Sizes; what do we make, what sells, and models

Sizes; what do we make, what sells, and models

Shopify has endless ways to analyse data, none of which are even slightly useful for people selling over 100 bra sizes.

This means I have to just go and do it by hand. About once a year my lingerie-company-bffs over at Playful yell at me to go do it :)

I take the top few hundred best sellers and just look through those - because what sells is very skewed, where a few things sell a lot and then a lot of things we might only sell one or two. This is pretty common (check out the Pareto principle), and especially to be expected on the luxury brands (Emma Harris, Katherine Hamilton, the Rose Noir latex range) where prices are out of most peoples reach. Including mine :)

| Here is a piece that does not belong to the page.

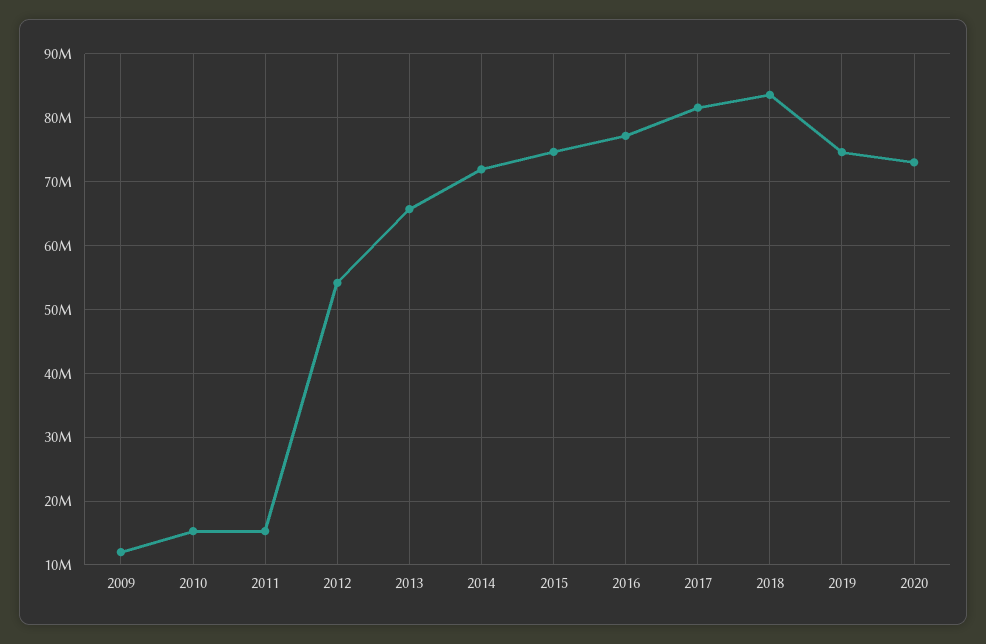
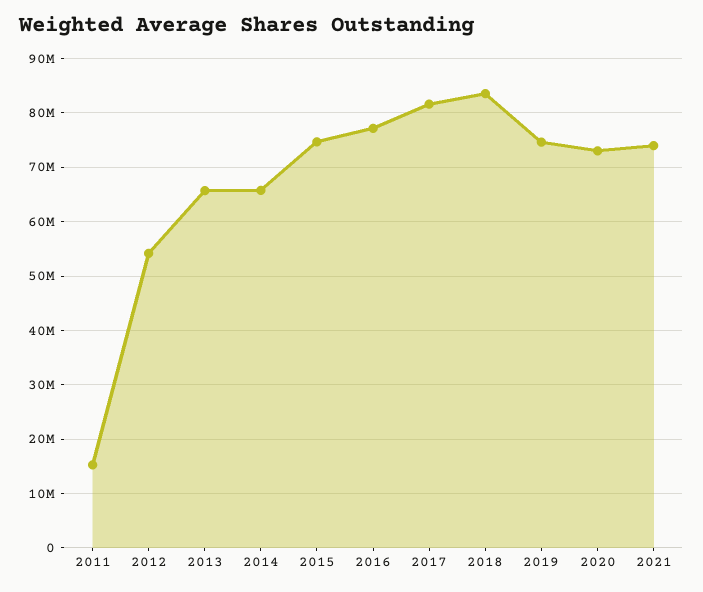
2009: 12000000 -> none
2010: 15000000 -> none
2014: 72000000 -> 66000000
2021: none -> 74000000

 I tend to assume the best-sellers will indicate what the rest of the data looks like, and in any event I am more interested in them because products that sell the most volume make the most money. 

So! I run through these products and use the incredibly old fashioned method of a bit of paper and totting things up using five-bar-gates. It's honestly the most low tech thing.

Then I put that data into a chart, and then I turn the numbers into a colour. The darker the colour, the more it sells. 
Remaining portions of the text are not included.